From Melos to Baghdad: Explaining Resistance to Militarized Challenges from More Powerful States


  •  An earlier version of this paper was presented at the 2008 annual meeting of the American Political Science Association. The authors would like to thank David Clark, the world politics workshop at Binghamton, and the four anonymous reviewers at ISQ for their comments and suggestions. Any remaining errors and omissions are our responsibility. The data used in this project can be found at the ISQ data replication site (as well as the authors’ personal webpages) along with the appropriate Stata do-files to replicate our findings.

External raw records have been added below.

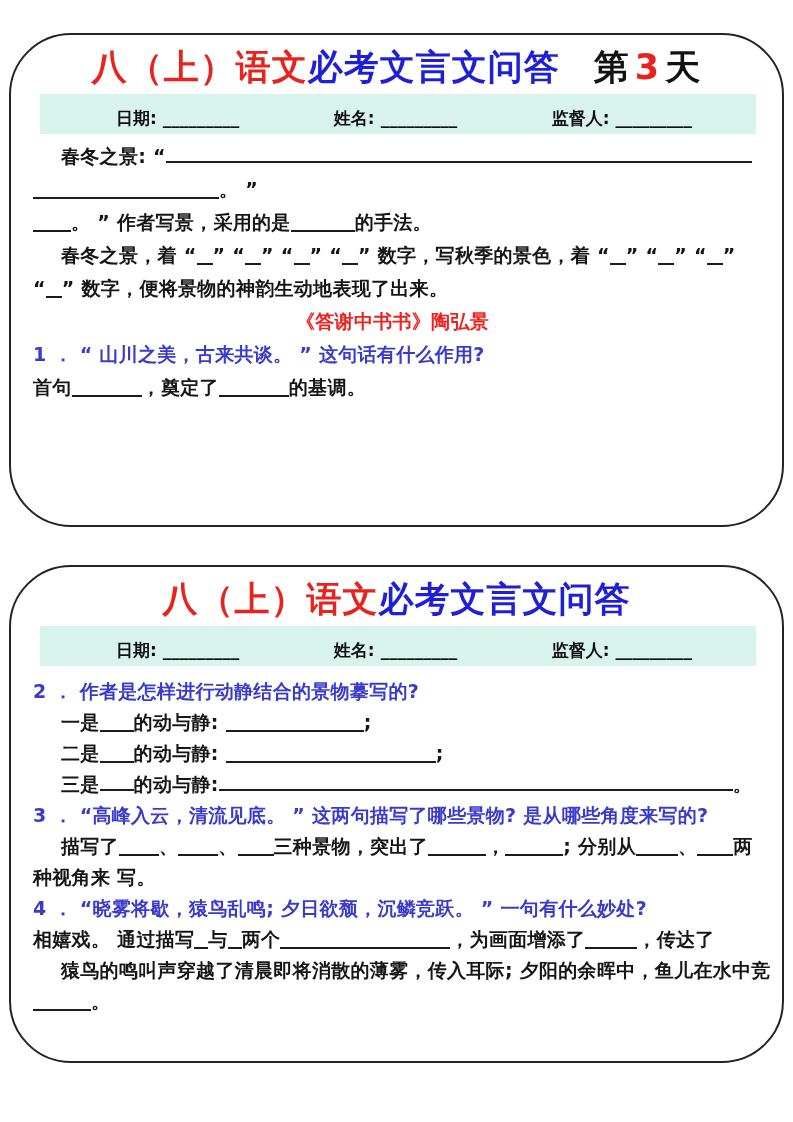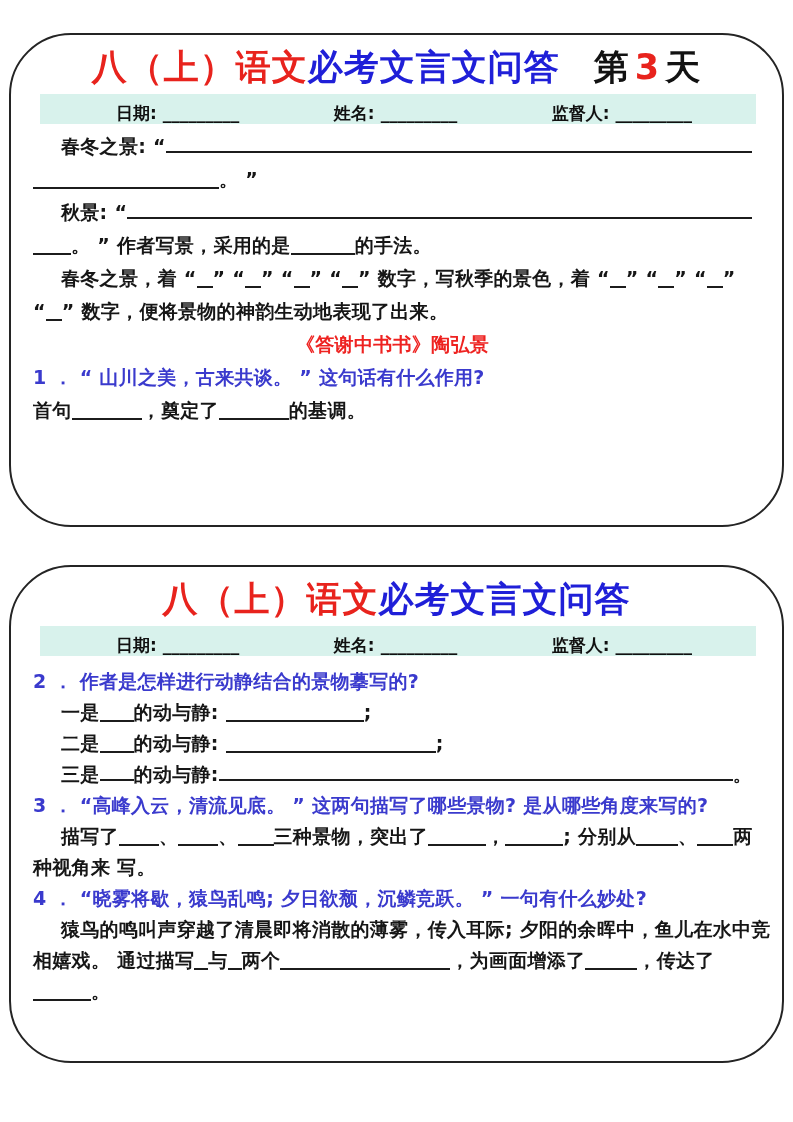"日期:" .card-bar { height: 30px -> 40px }
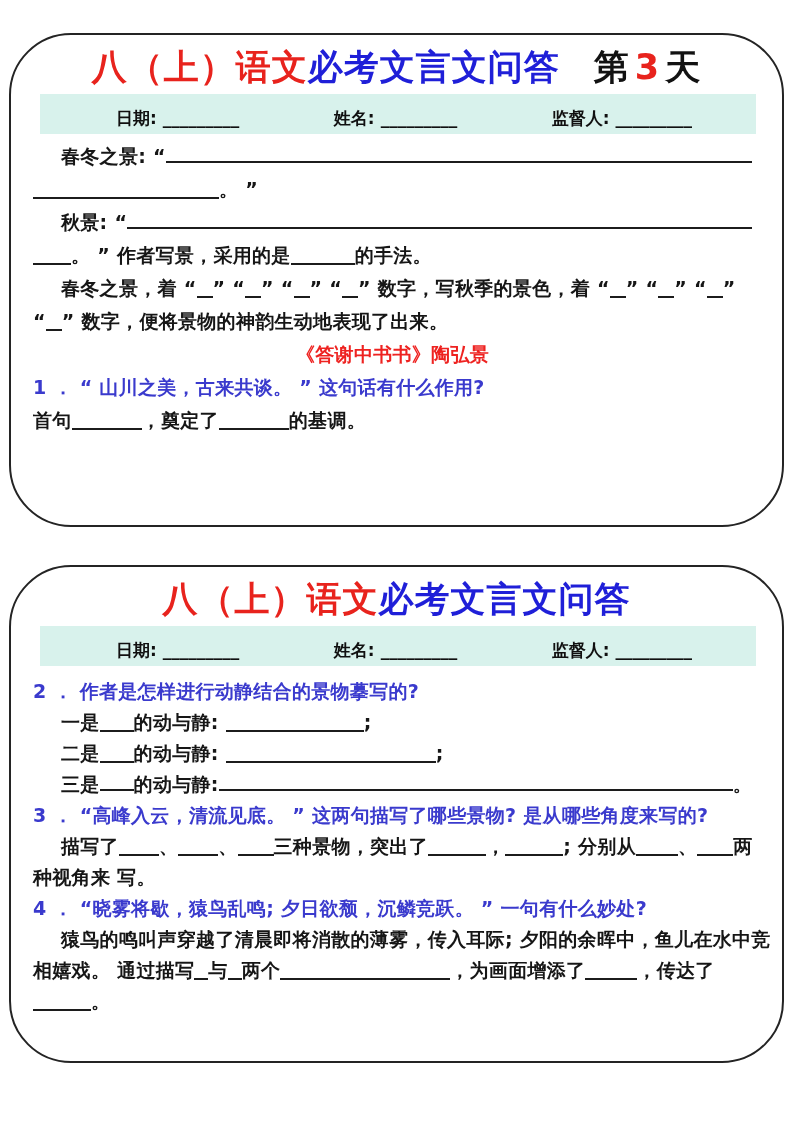"秋景: “" div.line { html: <div> <span>秋景: “</span> <span></span> </div> -> none }
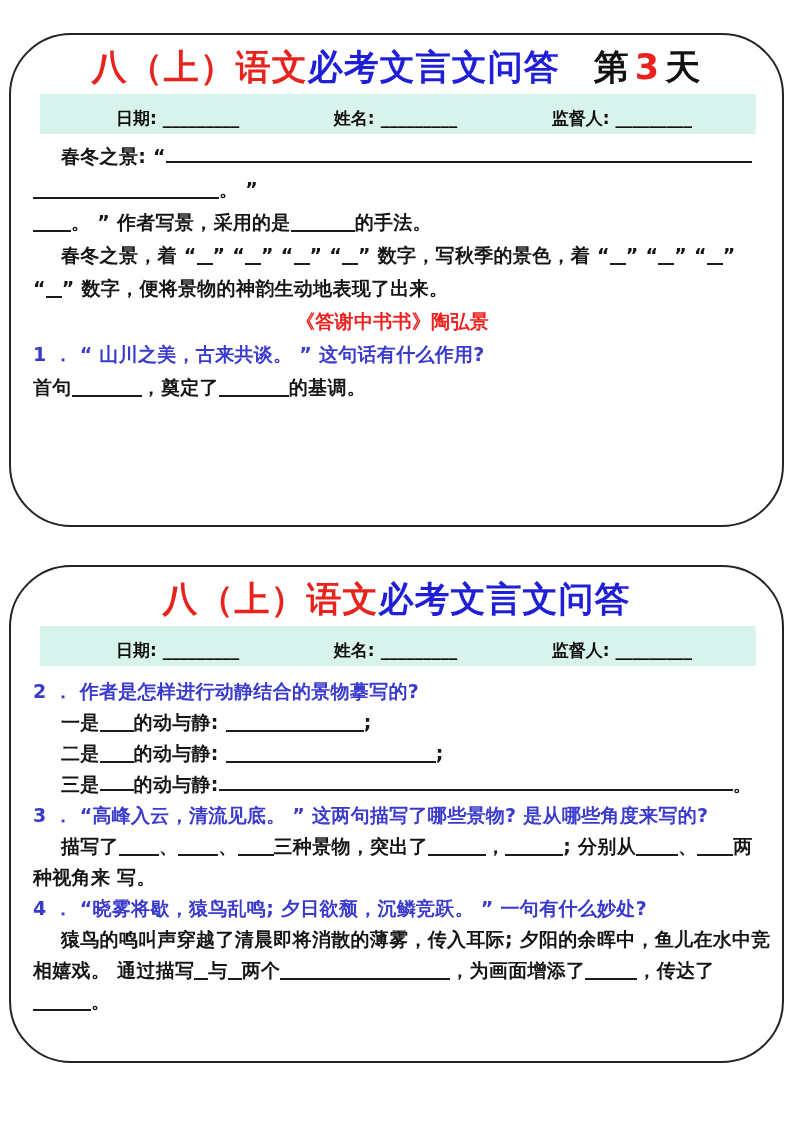"猿鸟的鸣叫声穿越了清晨即将消散的薄雾，传入耳际; 夕阳的余晖中，鱼儿在水中竞" div.line { order: before "相嬉戏。 通过描写 与 两个 ，为画面增添了" -> after "相嬉戏。 通过描写 与 两个 ，为画面增添了" }
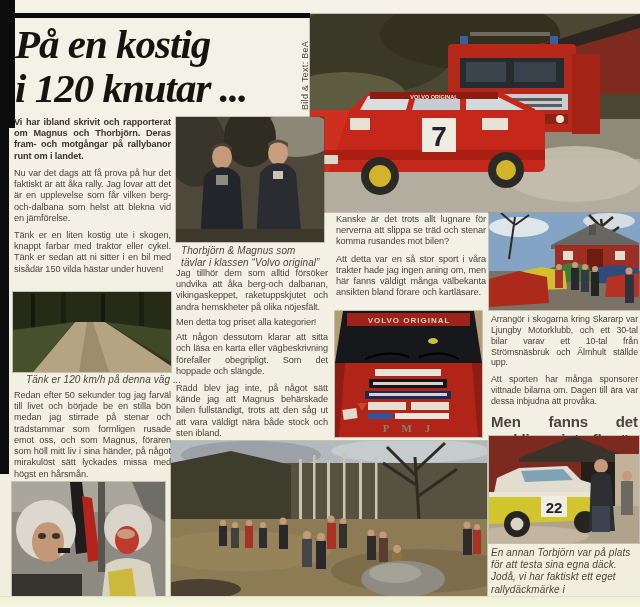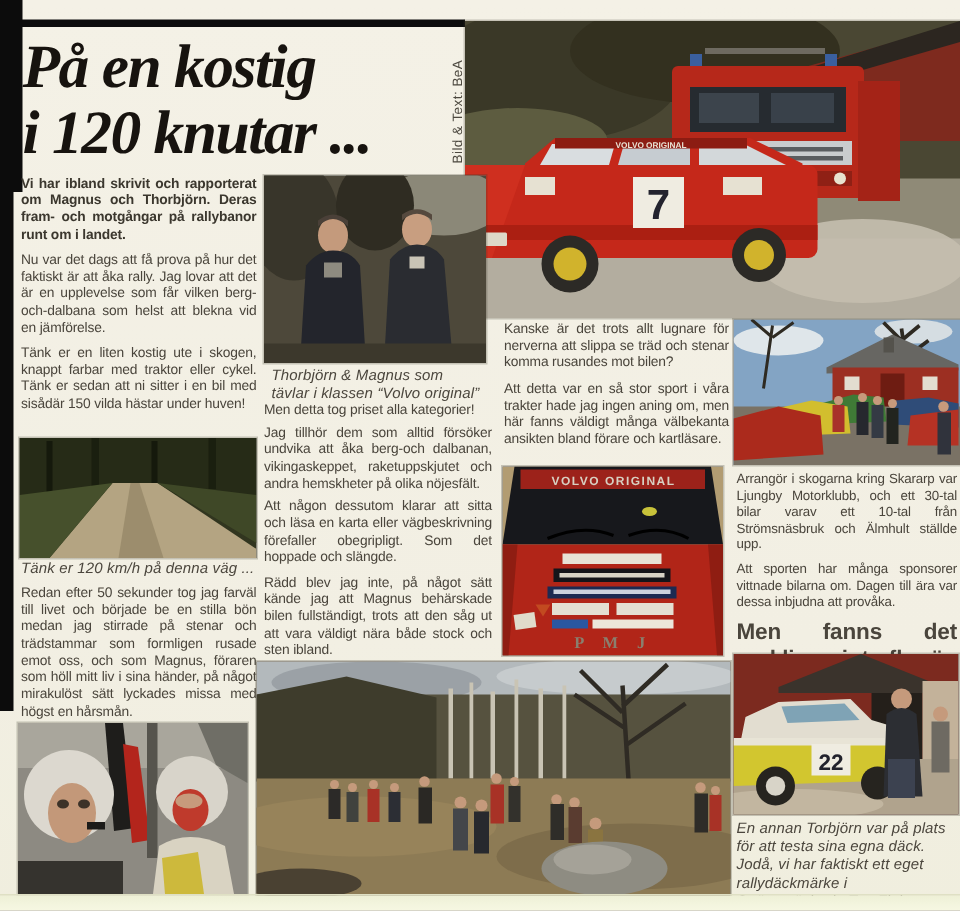"Men detta tog priset alla" p.body { order: before "Jag tillhör dem som alltid" -> after "Jag tillhör dem som alltid" }
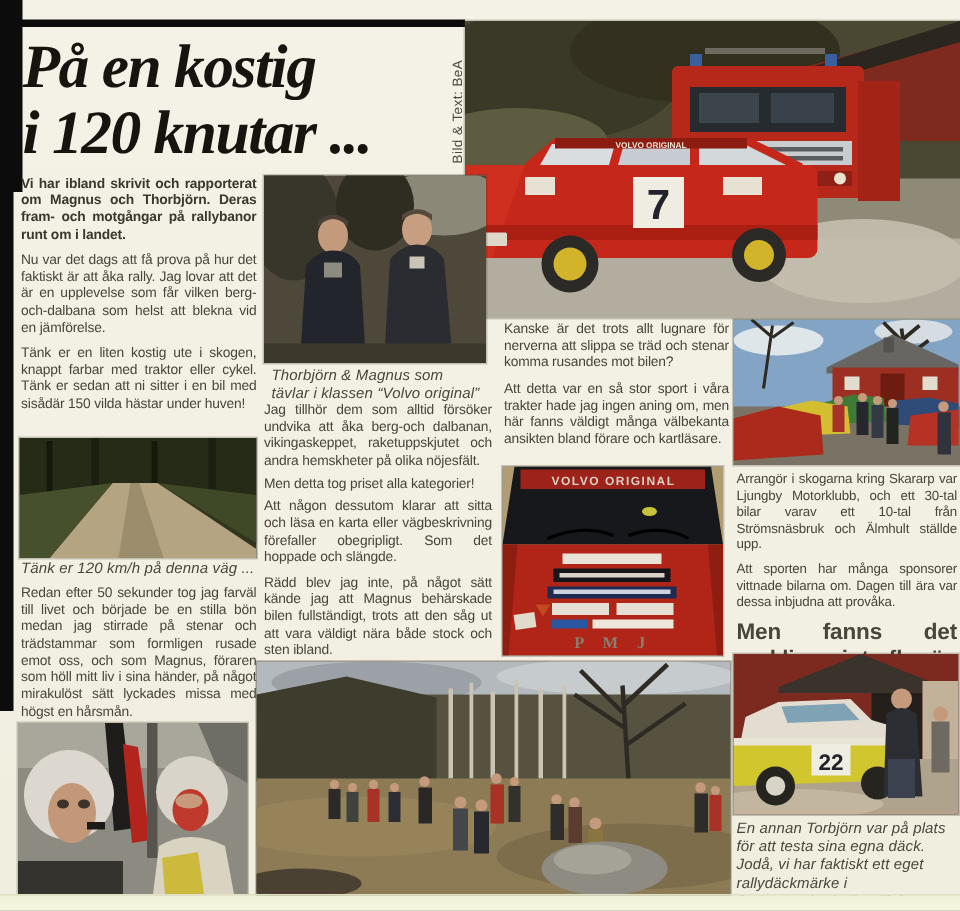"Tänk er 120 km/h på" div.abs { left: 14px -> 26px }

Most bargaining models of war suggest that the absence of ex-ante uncertainty about the outcome of fighting should lead to negotiated outcomes rather than military conflict. Nevertheless, relatively weak states still refuse demands from dominant powers in many cases. This paper tests several explanations for this phenomenon. James Fearon’s account of rationalist explanations for war suggests two reasons states might resist militarized demands even if there is little or no chance of military victory. First, the weaker state might not concede if the stronger state’s threat is not credible. Second, guerrilla resistance to enemy occupation might create a commitment problem for the stronger state if it could impose costs that exceed the value of the stronger state’s objectives. Alternative explanations that do not assume the state behaves as a unitary rational actor focus on special features of state preferences, such as the importance attached to political sovereignty and territorial integrity, or on the difficulties state institutions might pose for making the policy changes necessary to concede the more powerful state’s demands. Empirical analyses of MID and ICB data point to the importance of both rationalist claims about threat credibility and alternative arguments about state preferences.